Si può scrivere di due generi/non generi musicali senza averne assistito alla nascita? Qualcuno direbbe che si tratta di un esercizio di stile troppo ambizioso, qualcun altro scuoterebbe la testa senza stare a sprecare troppo fiato. Eppure, tenetevi forte: l’esperimento è riuscito! Dario Grande, autore del saggio Dall’indie all’itpop – Evoluzione, estetica e linguaggi, edito da Vololibero, è riuscito in questa benemerita eccezione da carismatico speaker e coraggioso ex studente del DAMS, dando prova di non essere uno sprovveduto che si improvvisa conoscitore di qualcosa, ma piuttosto un abile curioso che ha saputo tramutare un interesse personale in un progetto concreto.

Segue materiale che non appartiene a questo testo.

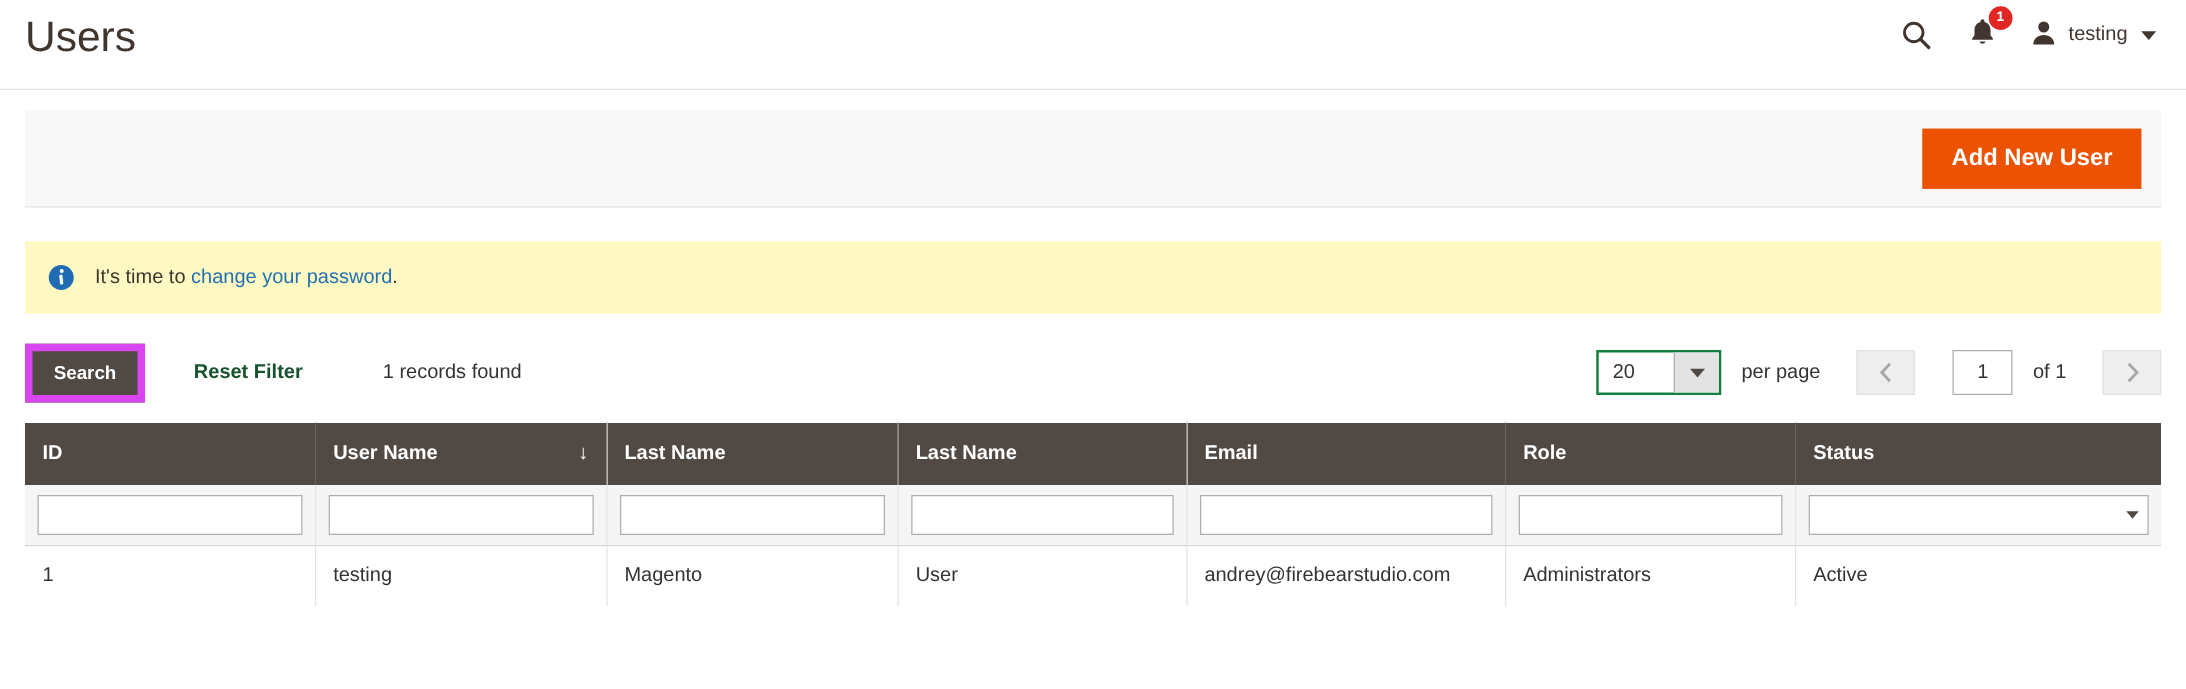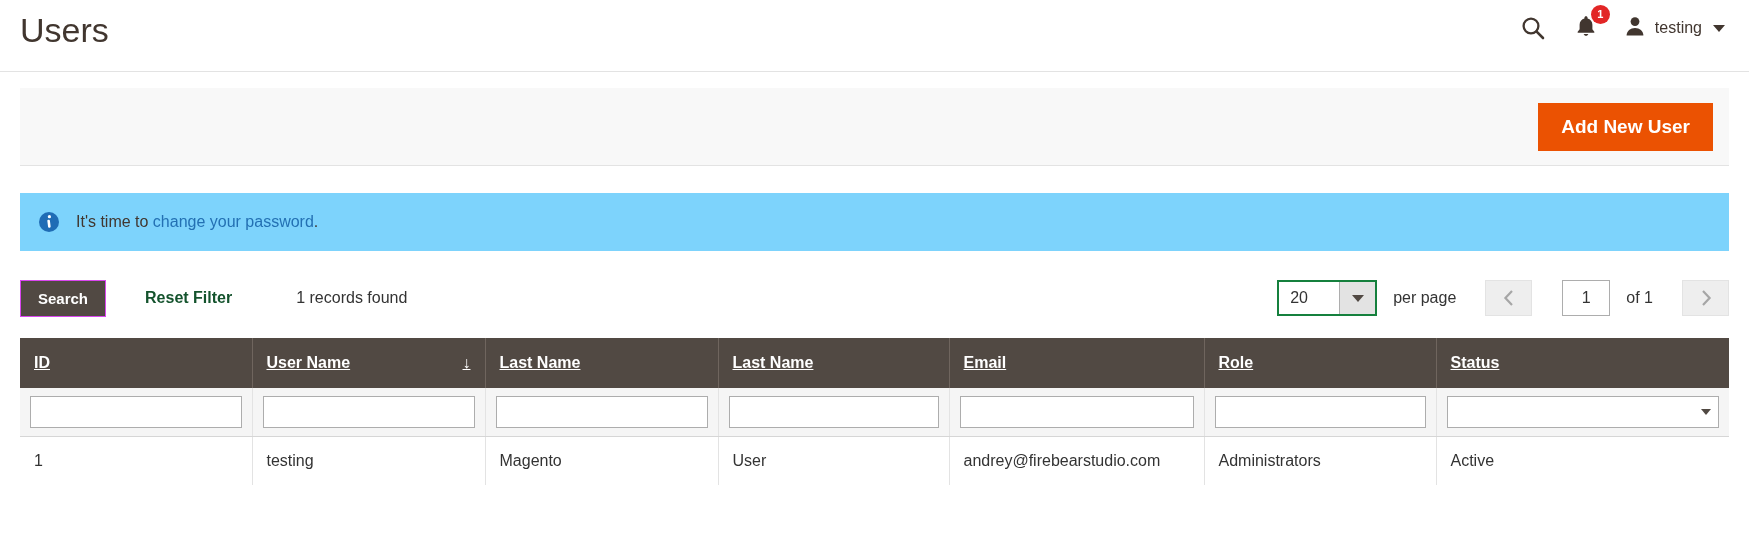--- a/index.html
+++ b/index.html
@@ -114,7 +114,7 @@
     margin: 27px 20px 0 20px;
   }
   .message-notice {
-    background: #7dd3fc;
+    background: #fef9c3;
     border: none;
     padding: 18px 24px 18px 18px;
     display: flex;

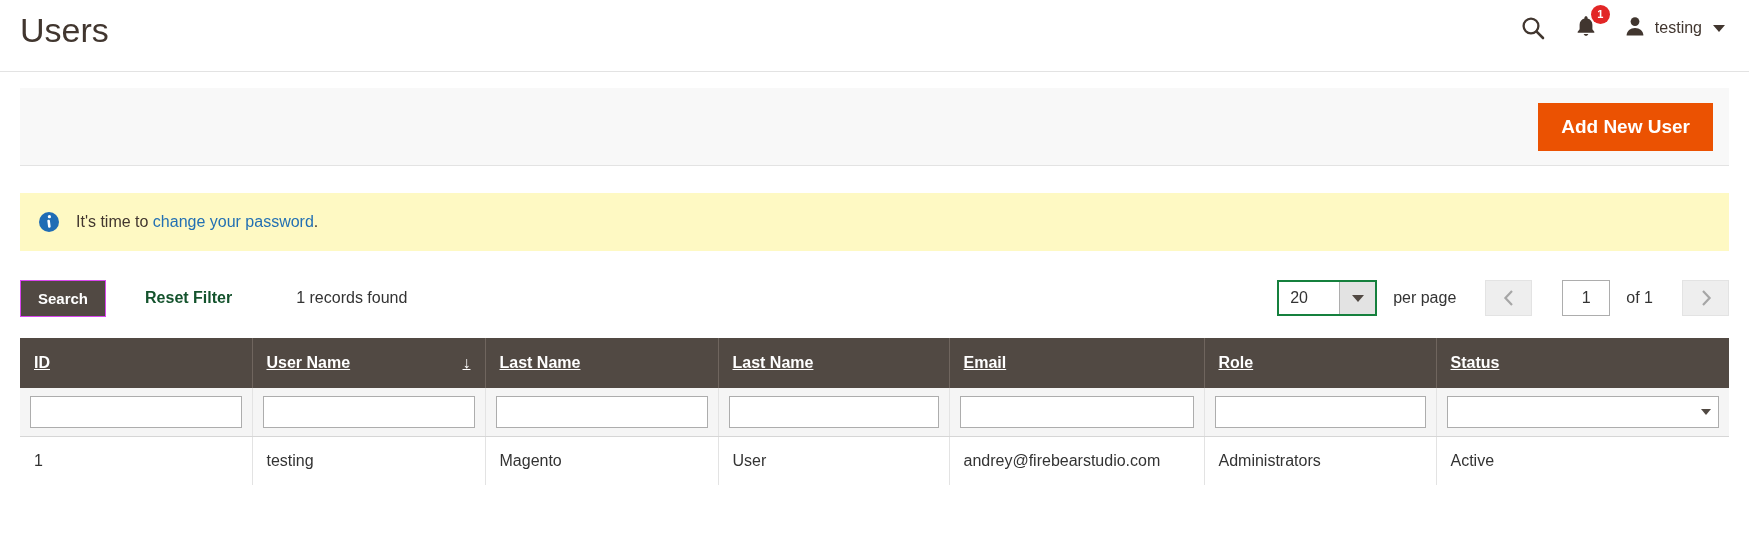--- a/index.html
+++ b/index.html
@@ -145,7 +145,7 @@
   .btn-search {
     background: #514943;
     color: #ffffff;
-    border: 1px solid #d946ef;
+    border: 6px solid #d946ef;
     font-size: 15px;
     font-weight: bold;
     font-family: "Liberation Sans", sans-serif;

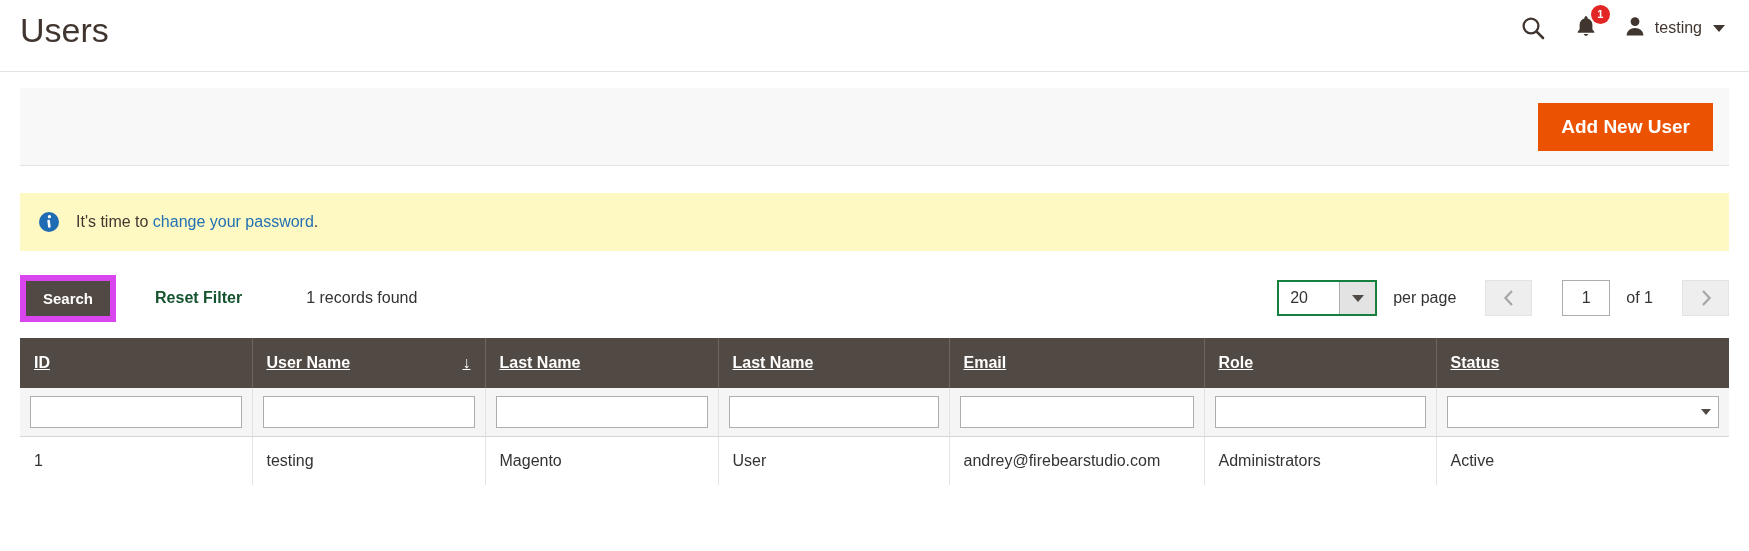--- a/index.html
+++ b/index.html
@@ -262,7 +262,6 @@
     vertical-align: middle;
     cursor: pointer;
     position: relative;
-    text-decoration: underline;
   }
   table.data-grid th:last-child { border-right: none; }
   .th-inner { display: flex; align-items: center; justify-content: space-between; }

Siamo nel 1986 quando la rivista musicale NME distribuisce nel Regno Unito una compilation in cassetta intitolata C86. La raccolta comprendeva diversi brani di band sotto contratto con etichette cosiddette indipendenti perché low budget o dedite all’utilizzo di metodi e strumenti non convenzionali per raggiungere il pubblico. Da allora ne è passata di acqua sotto i ponti e le radici alternative da cui proveniva l’indie d’oltreoceano sono arrivate a contaminare anche la discografia italiana ispirando artisti come i Litfiba o i Diaframma, primi fra tanti. Per fare questo, però, è stato necessario scendere a compromessi e cucire addosso a un capo à la page, qualche toppa melodica qua e là, ribattezzando qualcosa che nel tempo è diventato pienamente fruibile per le radio anche grazie all’importante ruolo che hanno avuto i social network e le piattaforme di streaming: l’itpop.
Come recita il titolo di questo scorrevole volume, ciò che l’autore intende analizzare è il passaggio che ha determinato il punto d’incontro tra la scena indipendente italiana, indiscussa dominatrice del panorama musicale degli ultimi dieci anni, con il nuovo pop italiano.
Utilizzando un linguaggio chiaro e comprensibile, rivolto soprattutto a chi manifesta interesse nell’approfondire l’origine del termine “indie”, Dario Grande strizza l’occhio a quella generazione degli anni 90 e 2000, di cui lui stesso fa parte, che troppo spesso si è trovata a ridurre l’espressione musicale suddetta, a un mero ascolto di canzoni per lo più riconoscibili dai nomi telegrafici di farmaci e città che di indipendente non avevano neppure l’odore… se non quello degli abiti smessi e finti vintage degli interpreti. In coda, a ridosso delle conclusioni, non manca una panoramica sugli artisti che maggiormente si sono distinti, nomi iconici della scena come Calcutta, piuttosto che Le Luci Della Centrale Elettrica e alcuni storici riferimenti al passato.